子牛を殺して食べた自分が何だか酷く、残酷で愚かしい存在に思えた。唾液と共に飲み込む。喉を肉が流れていく。それを喉が突っ張って、嫌だと主張する。
きもちわるい。
喉の叫びを無視して、筋肉に力を入れる。
やっと肉を飲み込んでも、まだ皿の上には肉が大量にある。しかも、まだ焼かれてない肉もあった。
残った肉を、これを、全部食べるなんて。
でも僕には罰が必要だった。殺した責任を取らなくてはいけなかった。
吐きそうになり、食べた肉が胃液と共に逆流してくる。それすらも僕は飲み込んだ。苦くて酸っぱい。でもそれが子牛の本来の味の様に思えた。

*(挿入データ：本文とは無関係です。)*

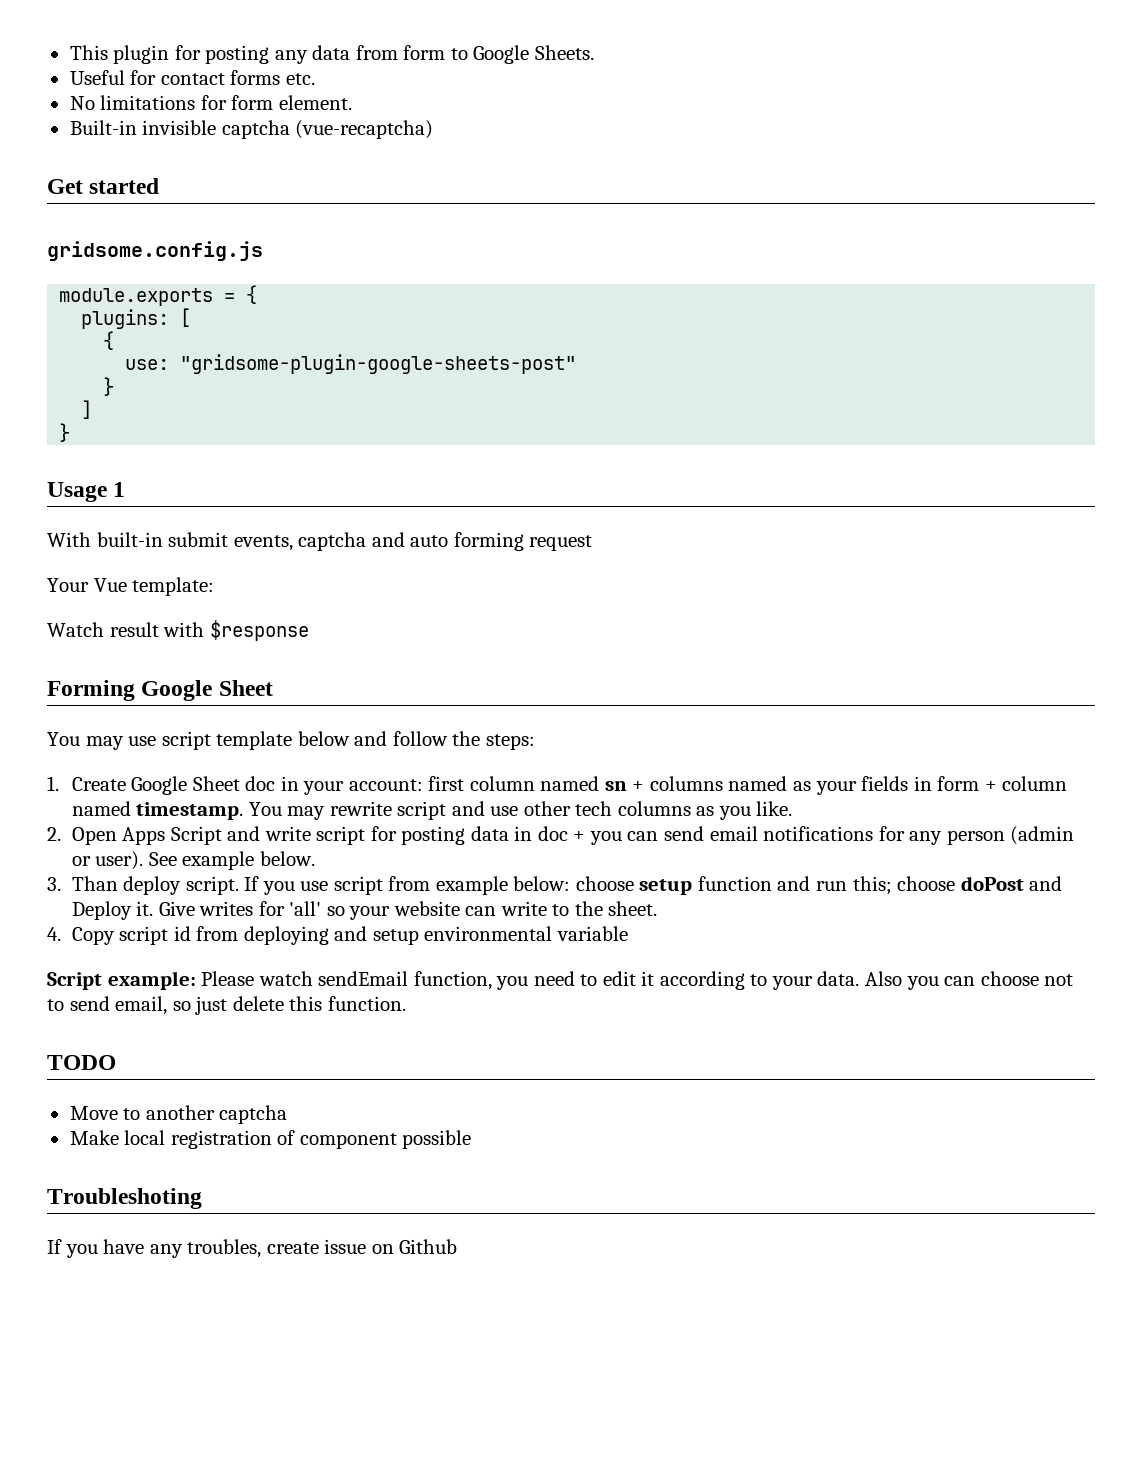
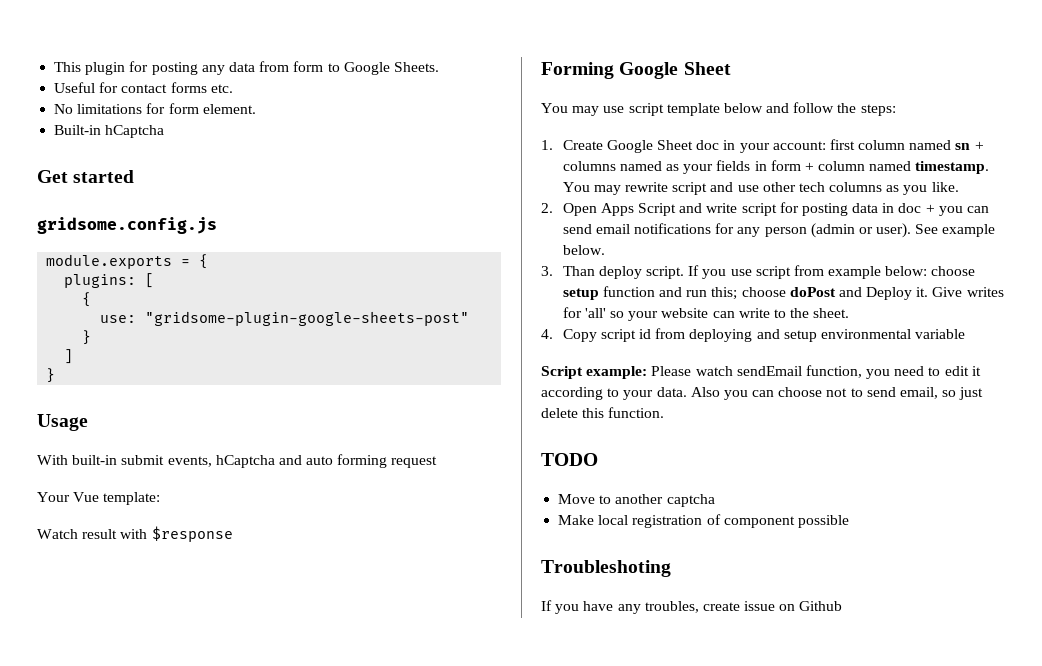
- Built-in invisible captcha (vue-recaptcha)
+ Built-in hCaptcha
- Usage 1
+ Usage
- With built-in submit events, captcha and auto forming request
+ With built-in submit events, hCaptcha and auto forming request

お腹が一杯になり、それを超える程食べても、肉片の量は前と同じままだった。僕はげっぷを吐きながら、残った分の肉を冷蔵庫の中に押し込んだ。リブングの窓から、うっすらと日が昇り始めているのが見えた。地平線に浮かんだ太陽の光が、僕の体を貫いた。
「ざまぁみろ」
僕は小さく呟いた。その言葉が小さなさざ波となって、僕の体に浸透した。僕はもう一度呟いた。